[DATA FOR REVIEW — start]

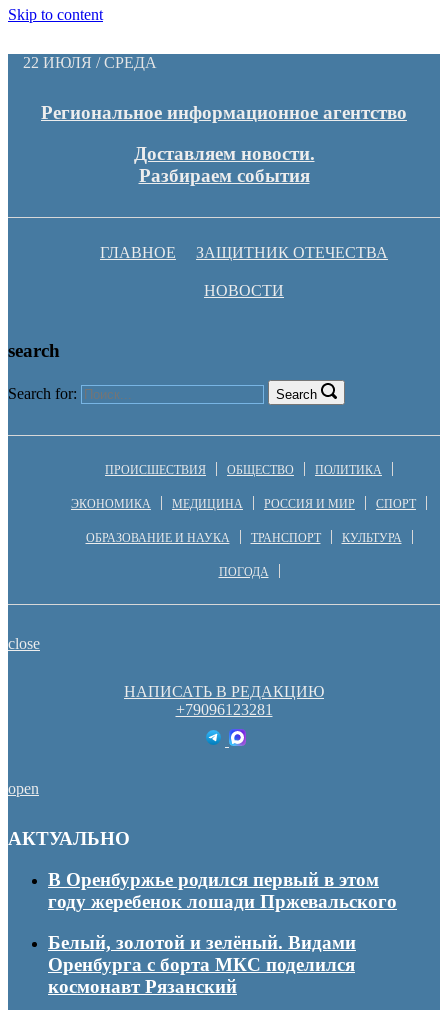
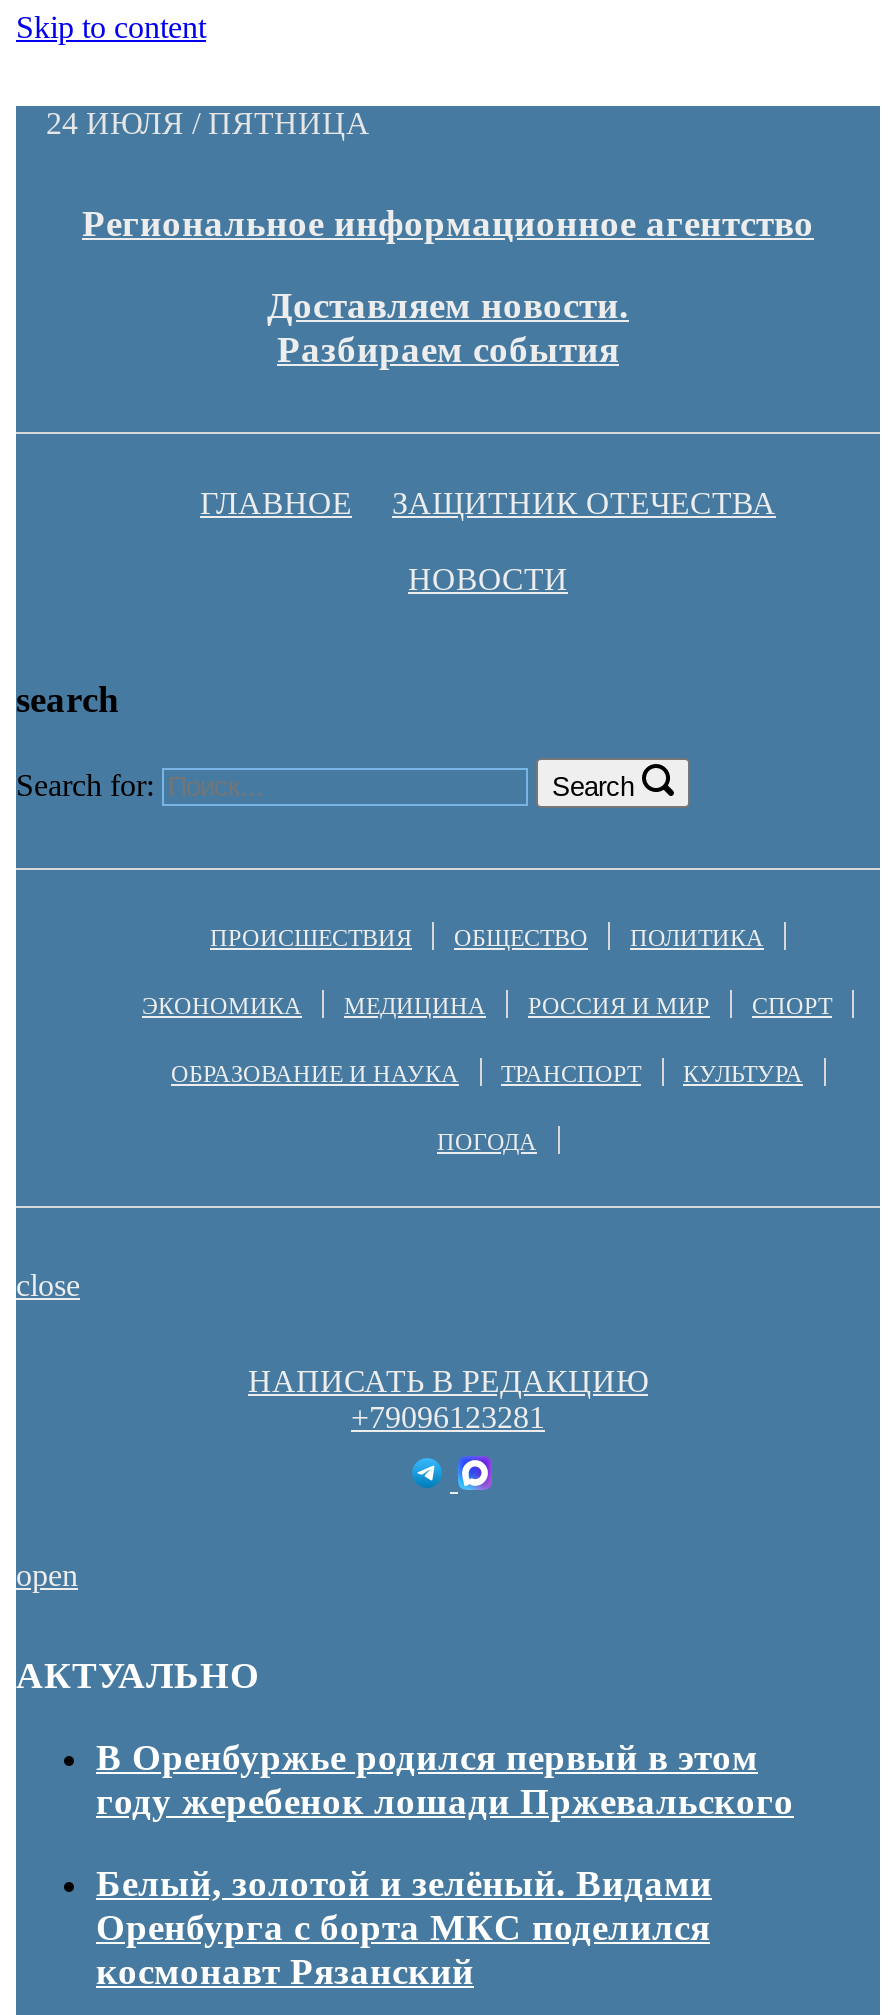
- 22 ИЮЛЯ / СРЕДА
+ 24 ИЮЛЯ / ПЯТНИЦА
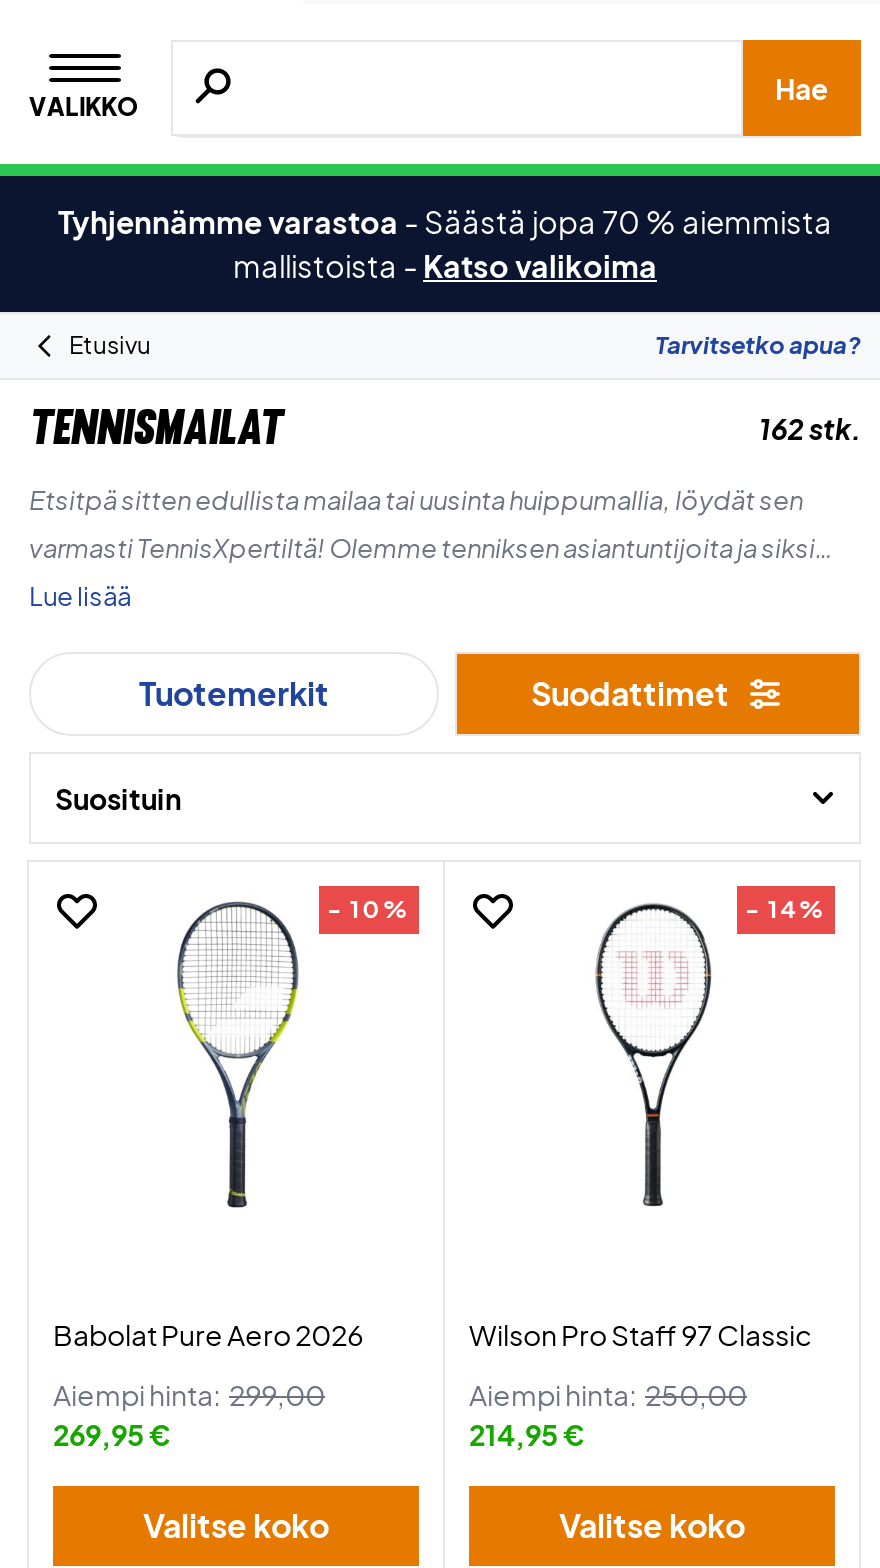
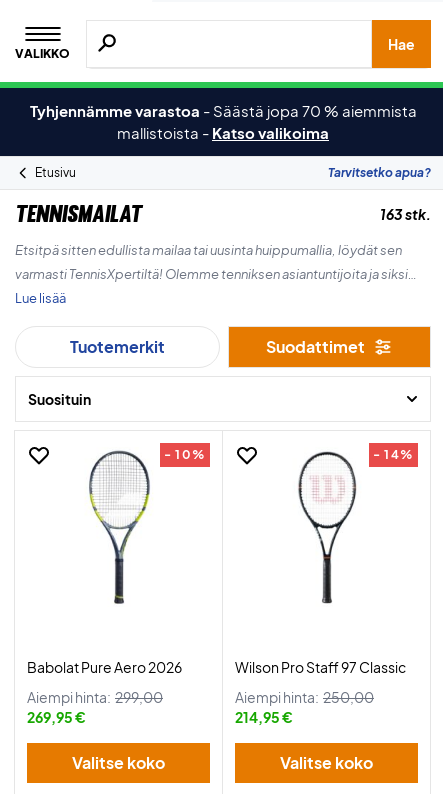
- 162 stk.
+ 163 stk.
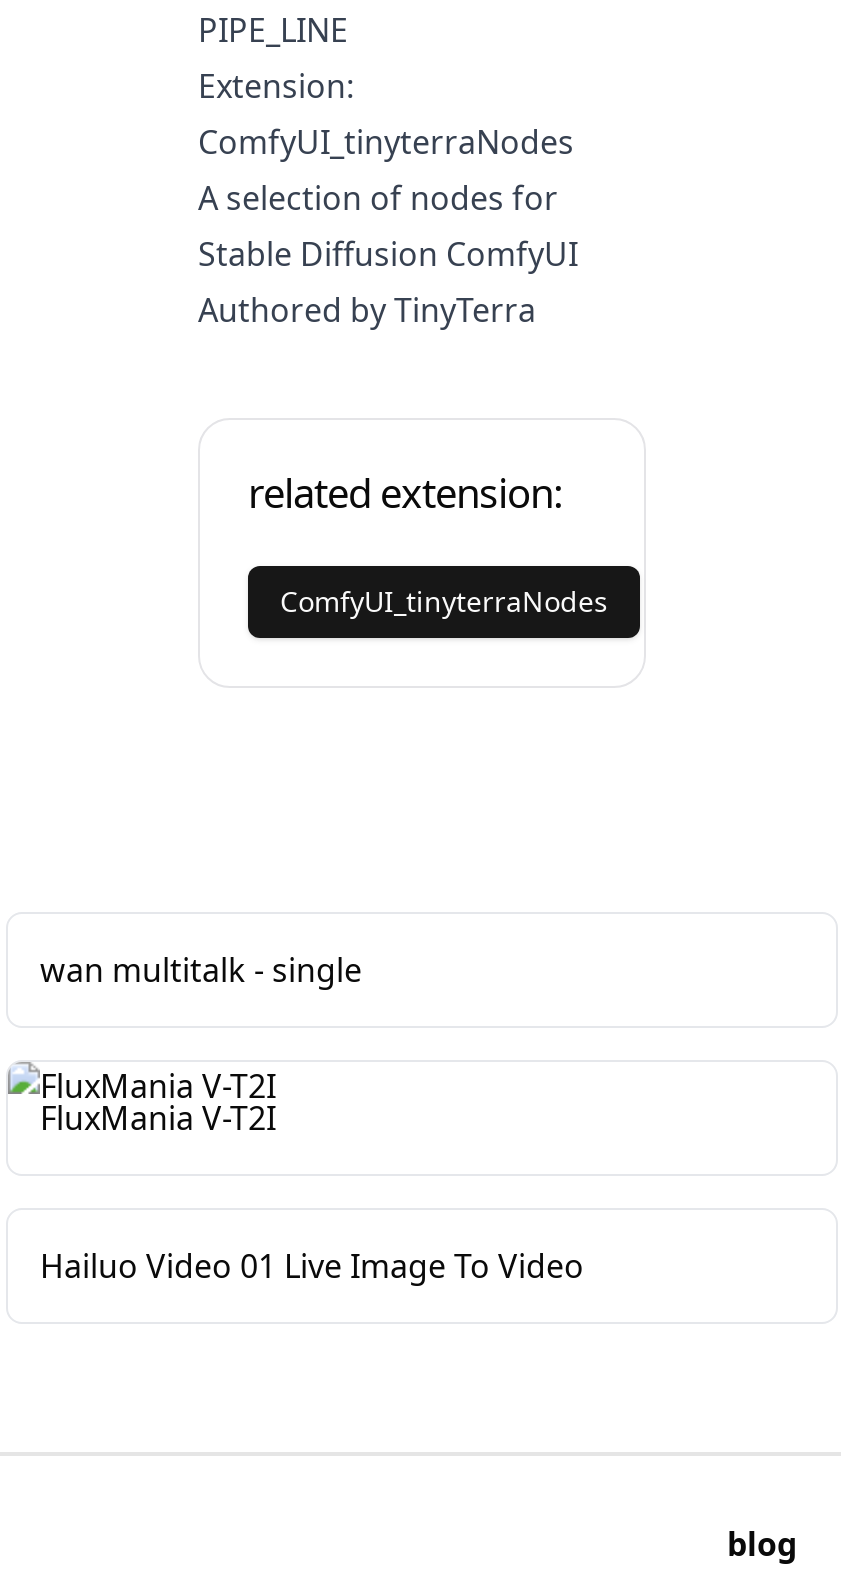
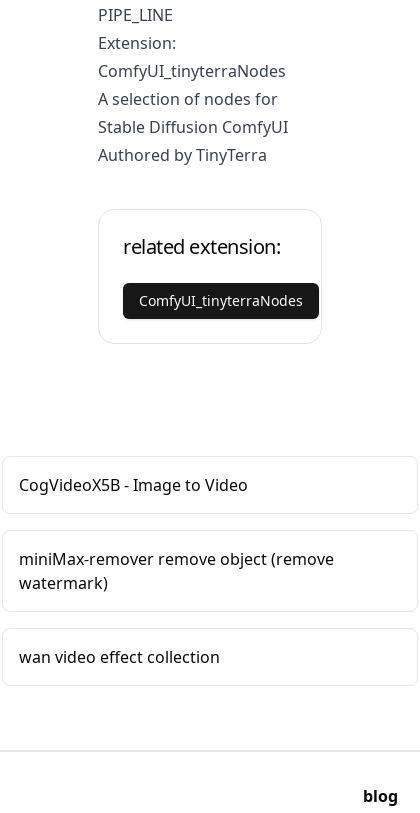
- wan multitalk - single
+ CogVideoX5B - Image to Video

- FluxMania V-T2I
+ miniMax-remover remove object (remove
+ watermark)

- Hailuo Video 01 Live Image To Video
+ wan video effect collection
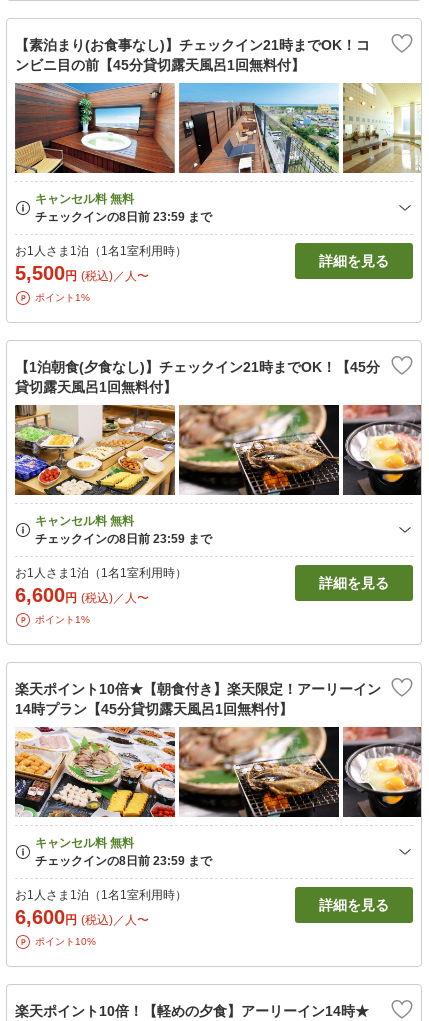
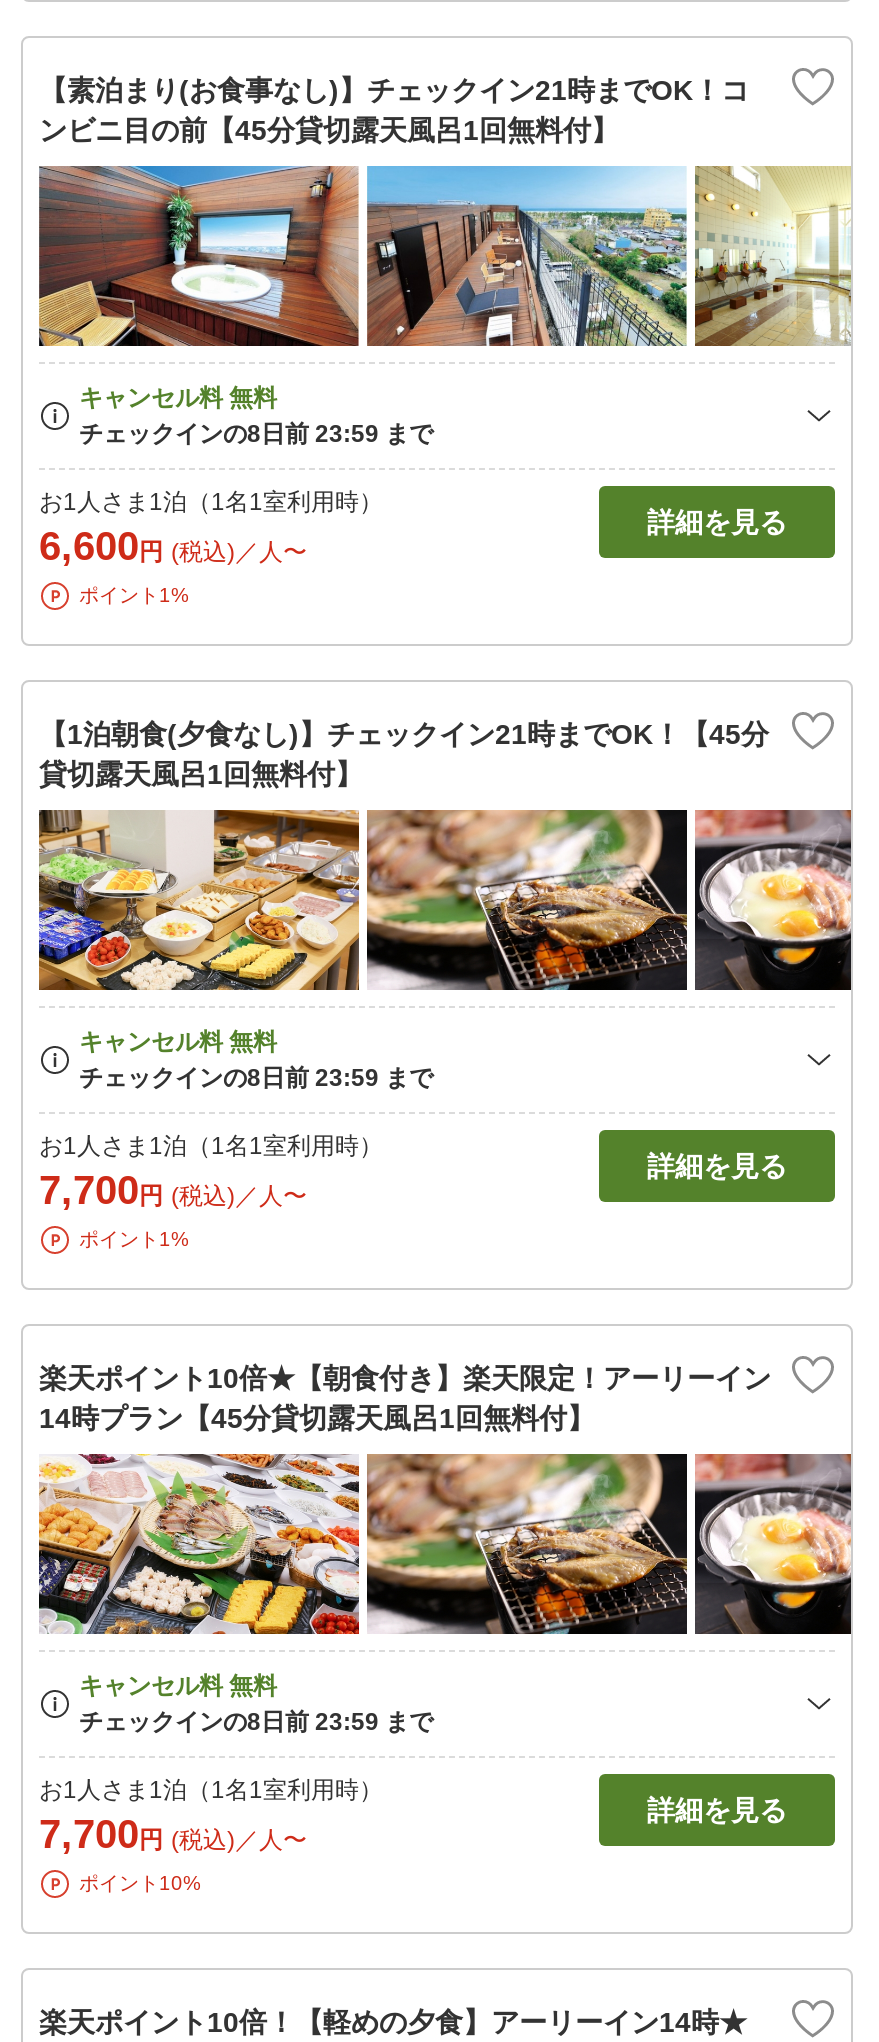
- 5,500円 (税込)／人〜
+ 6,600円 (税込)／人〜

- 6,600円 (税込)／人〜
+ 7,700円 (税込)／人〜

- 6,600円 (税込)／人〜
+ 7,700円 (税込)／人〜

[DATA FOR REVIEW — finish]

▶ _TRY IT_: Only the lines from the start of the records to the one containing "- 5,500円 (税込)／人〜" should be repeated, exactly and with both ends kept; drop any pictures.

▶ _RESPONSE_:
- 22 ИЮЛЯ / СРЕДА
+ 24 ИЮЛЯ / ПЯТНИЦА
- 162 stk.
+ 163 stk.
- wan multitalk - single
+ CogVideoX5B - Image to Video

- FluxMania V-T2I
+ miniMax-remover remove object (remove
+ watermark)

- Hailuo Video 01 Live Image To Video
+ wan video effect collection
- 5,500円 (税込)／人〜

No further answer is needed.